He did not press the buzzer mounted above box number six, not only convinced that it didn't work, but also not wanting to give Wylie a heads-up.

Number six, on the third floor, unsurprisingly faced not the photogenic view, but the rear of the building, where Joe had earlier noticed a caved-in, ancient horse stable, now filled with abandoned trash and rusting metal equipment.

He paused to catch his breath, unzipped his parka, and knocked on the flimsy door.

Without warning or approaching footsteps, it opened within seconds, revealing a young bearded man with long hair and slightly vacant eyes.

“Hi,” he said without expression.

Joe responded with a friendly smile. “Hi, yourself. You Wylie?”

The young man seemed to consider that for an instant, before saying, “Yeah,” and then turning on his stockinged heel to leave the doorway empty and Joe standing by himself.
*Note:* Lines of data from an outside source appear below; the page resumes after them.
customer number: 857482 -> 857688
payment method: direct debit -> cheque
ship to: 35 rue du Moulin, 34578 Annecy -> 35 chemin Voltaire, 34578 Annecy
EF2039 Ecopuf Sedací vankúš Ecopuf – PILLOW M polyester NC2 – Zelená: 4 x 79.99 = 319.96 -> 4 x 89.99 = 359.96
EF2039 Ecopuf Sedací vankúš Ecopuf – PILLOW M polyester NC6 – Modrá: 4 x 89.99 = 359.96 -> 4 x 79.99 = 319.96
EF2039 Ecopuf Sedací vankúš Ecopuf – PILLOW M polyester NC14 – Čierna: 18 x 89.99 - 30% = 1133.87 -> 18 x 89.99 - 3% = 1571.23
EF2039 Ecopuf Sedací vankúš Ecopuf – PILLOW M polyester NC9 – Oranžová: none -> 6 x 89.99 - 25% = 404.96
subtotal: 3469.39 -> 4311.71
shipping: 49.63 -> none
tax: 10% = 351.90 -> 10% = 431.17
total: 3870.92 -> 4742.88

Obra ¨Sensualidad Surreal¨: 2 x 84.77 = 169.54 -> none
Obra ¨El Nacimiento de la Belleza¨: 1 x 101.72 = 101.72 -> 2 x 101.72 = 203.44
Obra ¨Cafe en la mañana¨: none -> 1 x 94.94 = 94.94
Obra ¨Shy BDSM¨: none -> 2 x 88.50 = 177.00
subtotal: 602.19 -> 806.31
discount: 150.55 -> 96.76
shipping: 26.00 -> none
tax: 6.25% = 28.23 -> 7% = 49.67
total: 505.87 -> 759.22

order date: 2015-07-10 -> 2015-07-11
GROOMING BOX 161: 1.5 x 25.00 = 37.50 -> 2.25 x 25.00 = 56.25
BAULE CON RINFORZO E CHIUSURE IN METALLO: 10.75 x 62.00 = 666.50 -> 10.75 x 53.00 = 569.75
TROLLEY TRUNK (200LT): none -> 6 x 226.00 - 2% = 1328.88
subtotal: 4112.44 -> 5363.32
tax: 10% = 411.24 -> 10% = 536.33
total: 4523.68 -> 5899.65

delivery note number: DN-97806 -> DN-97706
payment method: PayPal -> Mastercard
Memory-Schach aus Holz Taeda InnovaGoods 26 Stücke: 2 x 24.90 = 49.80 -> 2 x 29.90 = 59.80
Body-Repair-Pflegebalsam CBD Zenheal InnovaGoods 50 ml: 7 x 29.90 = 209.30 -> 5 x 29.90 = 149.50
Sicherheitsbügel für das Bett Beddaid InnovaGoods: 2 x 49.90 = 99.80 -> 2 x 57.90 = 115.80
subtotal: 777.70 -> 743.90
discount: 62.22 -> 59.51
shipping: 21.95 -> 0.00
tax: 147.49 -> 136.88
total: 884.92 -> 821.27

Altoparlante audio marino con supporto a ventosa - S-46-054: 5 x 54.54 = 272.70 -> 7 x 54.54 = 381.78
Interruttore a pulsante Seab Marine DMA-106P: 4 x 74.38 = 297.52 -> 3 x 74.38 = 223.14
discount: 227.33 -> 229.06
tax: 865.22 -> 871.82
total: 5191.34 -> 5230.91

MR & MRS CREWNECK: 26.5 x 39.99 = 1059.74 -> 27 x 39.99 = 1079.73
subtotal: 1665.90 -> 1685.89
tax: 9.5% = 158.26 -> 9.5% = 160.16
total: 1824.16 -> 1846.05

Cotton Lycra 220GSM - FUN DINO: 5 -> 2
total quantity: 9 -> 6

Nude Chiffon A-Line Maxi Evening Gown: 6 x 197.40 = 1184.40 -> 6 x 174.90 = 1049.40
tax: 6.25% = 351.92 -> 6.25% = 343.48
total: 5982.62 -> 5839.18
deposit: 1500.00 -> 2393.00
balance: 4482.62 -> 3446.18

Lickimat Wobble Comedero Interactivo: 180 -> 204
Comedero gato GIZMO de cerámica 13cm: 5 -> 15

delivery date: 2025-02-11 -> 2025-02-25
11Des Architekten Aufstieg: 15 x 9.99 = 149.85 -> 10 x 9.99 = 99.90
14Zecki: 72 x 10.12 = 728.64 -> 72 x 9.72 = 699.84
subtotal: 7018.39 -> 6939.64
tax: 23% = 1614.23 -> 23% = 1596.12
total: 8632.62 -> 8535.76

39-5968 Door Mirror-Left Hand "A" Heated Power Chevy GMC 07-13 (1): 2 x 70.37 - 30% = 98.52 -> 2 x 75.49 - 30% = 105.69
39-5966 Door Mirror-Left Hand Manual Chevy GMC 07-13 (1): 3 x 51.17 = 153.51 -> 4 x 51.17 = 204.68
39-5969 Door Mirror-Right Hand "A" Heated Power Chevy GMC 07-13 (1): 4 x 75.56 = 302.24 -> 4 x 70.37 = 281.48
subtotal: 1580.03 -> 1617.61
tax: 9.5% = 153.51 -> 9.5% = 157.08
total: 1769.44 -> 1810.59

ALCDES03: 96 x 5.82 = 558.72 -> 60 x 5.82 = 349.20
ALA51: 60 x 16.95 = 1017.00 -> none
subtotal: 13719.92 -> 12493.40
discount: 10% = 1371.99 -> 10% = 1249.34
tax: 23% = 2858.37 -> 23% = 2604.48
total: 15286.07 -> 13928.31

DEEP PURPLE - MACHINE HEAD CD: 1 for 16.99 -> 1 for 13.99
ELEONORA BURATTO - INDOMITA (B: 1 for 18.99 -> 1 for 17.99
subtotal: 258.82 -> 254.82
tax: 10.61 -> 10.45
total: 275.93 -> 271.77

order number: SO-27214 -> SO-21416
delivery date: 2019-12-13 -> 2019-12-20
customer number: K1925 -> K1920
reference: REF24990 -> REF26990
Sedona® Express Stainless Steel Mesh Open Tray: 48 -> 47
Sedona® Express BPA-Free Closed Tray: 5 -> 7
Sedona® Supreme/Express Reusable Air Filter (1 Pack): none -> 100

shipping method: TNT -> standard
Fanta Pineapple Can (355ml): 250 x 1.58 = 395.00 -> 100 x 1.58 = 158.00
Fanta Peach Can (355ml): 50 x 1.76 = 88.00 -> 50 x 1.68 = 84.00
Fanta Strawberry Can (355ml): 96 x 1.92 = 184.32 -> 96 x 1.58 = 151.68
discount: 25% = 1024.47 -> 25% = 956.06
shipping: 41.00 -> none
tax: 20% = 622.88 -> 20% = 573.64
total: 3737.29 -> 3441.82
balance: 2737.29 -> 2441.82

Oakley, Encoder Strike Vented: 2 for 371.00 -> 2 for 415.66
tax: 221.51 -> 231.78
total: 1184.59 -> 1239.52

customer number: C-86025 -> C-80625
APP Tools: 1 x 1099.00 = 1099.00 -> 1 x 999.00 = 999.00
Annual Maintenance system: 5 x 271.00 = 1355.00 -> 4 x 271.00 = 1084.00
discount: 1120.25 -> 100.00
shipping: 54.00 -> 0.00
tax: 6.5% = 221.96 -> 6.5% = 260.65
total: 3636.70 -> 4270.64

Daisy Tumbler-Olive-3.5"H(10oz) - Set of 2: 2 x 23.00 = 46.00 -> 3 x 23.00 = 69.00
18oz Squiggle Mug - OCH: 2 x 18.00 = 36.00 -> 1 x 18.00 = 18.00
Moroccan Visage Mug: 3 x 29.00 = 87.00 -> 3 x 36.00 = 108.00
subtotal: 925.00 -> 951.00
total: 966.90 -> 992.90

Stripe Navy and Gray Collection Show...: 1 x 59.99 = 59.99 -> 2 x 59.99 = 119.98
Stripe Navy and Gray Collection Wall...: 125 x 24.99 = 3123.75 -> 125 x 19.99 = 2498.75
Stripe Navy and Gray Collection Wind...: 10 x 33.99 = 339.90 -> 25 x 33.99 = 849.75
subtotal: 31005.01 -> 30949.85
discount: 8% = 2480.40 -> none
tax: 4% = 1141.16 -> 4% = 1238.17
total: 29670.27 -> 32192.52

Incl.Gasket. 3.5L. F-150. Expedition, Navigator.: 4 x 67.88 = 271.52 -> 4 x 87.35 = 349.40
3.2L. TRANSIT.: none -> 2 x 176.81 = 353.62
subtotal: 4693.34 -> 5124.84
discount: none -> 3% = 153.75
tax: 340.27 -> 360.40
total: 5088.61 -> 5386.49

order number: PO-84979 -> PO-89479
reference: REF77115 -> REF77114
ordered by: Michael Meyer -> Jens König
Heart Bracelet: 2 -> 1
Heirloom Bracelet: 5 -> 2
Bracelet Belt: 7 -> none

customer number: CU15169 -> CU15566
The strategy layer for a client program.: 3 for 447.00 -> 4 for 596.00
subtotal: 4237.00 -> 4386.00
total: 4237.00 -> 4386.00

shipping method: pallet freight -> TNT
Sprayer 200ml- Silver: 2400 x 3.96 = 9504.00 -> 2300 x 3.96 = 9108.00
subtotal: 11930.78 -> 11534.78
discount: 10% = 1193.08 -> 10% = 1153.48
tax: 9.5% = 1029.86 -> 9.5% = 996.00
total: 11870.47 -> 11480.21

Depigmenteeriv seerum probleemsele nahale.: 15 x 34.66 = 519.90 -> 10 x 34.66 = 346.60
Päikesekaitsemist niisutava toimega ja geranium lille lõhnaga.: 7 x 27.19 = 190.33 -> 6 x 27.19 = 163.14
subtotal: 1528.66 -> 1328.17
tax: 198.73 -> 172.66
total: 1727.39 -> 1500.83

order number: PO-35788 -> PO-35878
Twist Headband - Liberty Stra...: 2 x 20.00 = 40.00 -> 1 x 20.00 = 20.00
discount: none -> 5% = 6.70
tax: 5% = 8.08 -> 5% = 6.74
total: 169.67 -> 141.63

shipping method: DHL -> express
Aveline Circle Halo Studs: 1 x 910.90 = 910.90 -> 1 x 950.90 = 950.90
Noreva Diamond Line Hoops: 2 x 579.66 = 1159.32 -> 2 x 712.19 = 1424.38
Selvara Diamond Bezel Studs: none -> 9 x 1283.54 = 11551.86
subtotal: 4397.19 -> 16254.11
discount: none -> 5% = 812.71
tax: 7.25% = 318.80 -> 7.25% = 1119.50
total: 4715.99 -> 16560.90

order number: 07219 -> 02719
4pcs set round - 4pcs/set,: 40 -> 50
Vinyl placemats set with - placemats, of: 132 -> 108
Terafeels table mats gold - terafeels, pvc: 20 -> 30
Joe's built-in caution loosened another notch.

Wylie's greeting had been neither hostile nor welcoming, but oddly neutral, as if he were simply too distracted by something else to make an effort either way.

Leaning forward at the waist to better see ahead, Joe slowly crossed the threshold.

Unexpectedly, Wylie Dupont was indeed otherwise occupied, delivering worms one-by-one to a box turtle housed at the bottom of an old fish tank. Looking around, Joe took in a single room with one window, no closet, and no bathroom—a communal lavatory presumably being located somewhere on the landing.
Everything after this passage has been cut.